**Assignment:**
Bring back every record exactly, except for the pictures, which stay out.
== Exercise materials ==
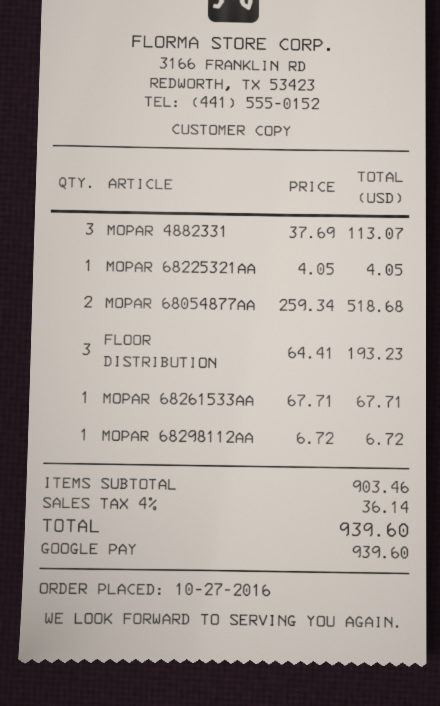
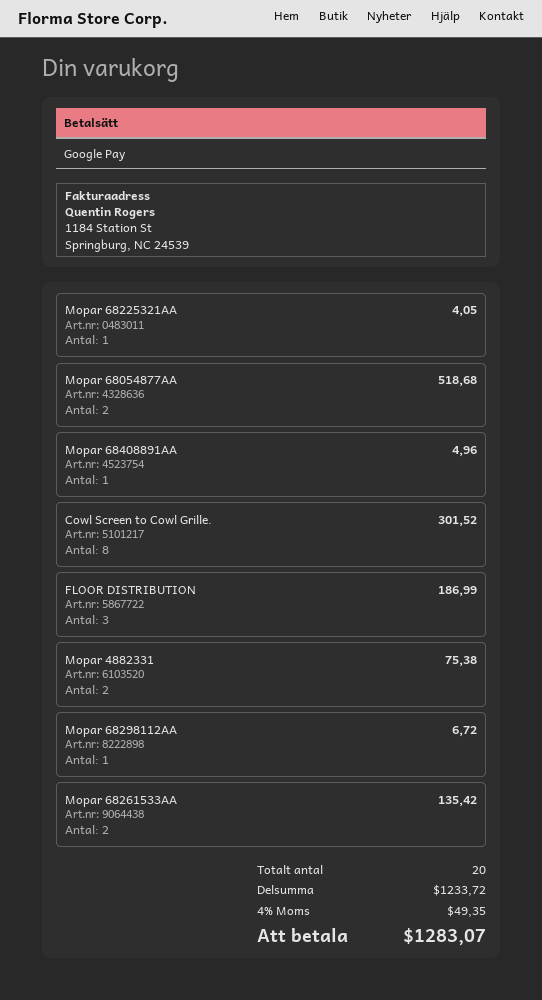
MOPAR 4882331: 3 for 113.07 -> 2 for 75.38
FLOOR DISTRIBUTION: 3 for 193.23 -> 3 for 186.99
MOPAR 68261533AA: 1 for 67.71 -> 2 for 135.42
Mopar 68408891AA: none -> 1 for 4.96
Cowl Screen to Cowl Grille.: none -> 8 for 301.52
subtotal: 903.46 -> 1233.72
tax: 4% = 36.14 -> 4% = 49.35
total: 939.60 -> 1283.07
===
**Exercise output:**
MOPAR 4882331: 3 for 113.07 -> 2 for 75.38
FLOOR DISTRIBUTION: 3 for 193.23 -> 3 for 186.99
MOPAR 68261533AA: 1 for 67.71 -> 2 for 135.42
Mopar 68408891AA: none -> 1 for 4.96
Cowl Screen to Cowl Grille.: none -> 8 for 301.52
subtotal: 903.46 -> 1233.72
tax: 4% = 36.14 -> 4% = 49.35
total: 939.60 -> 1283.07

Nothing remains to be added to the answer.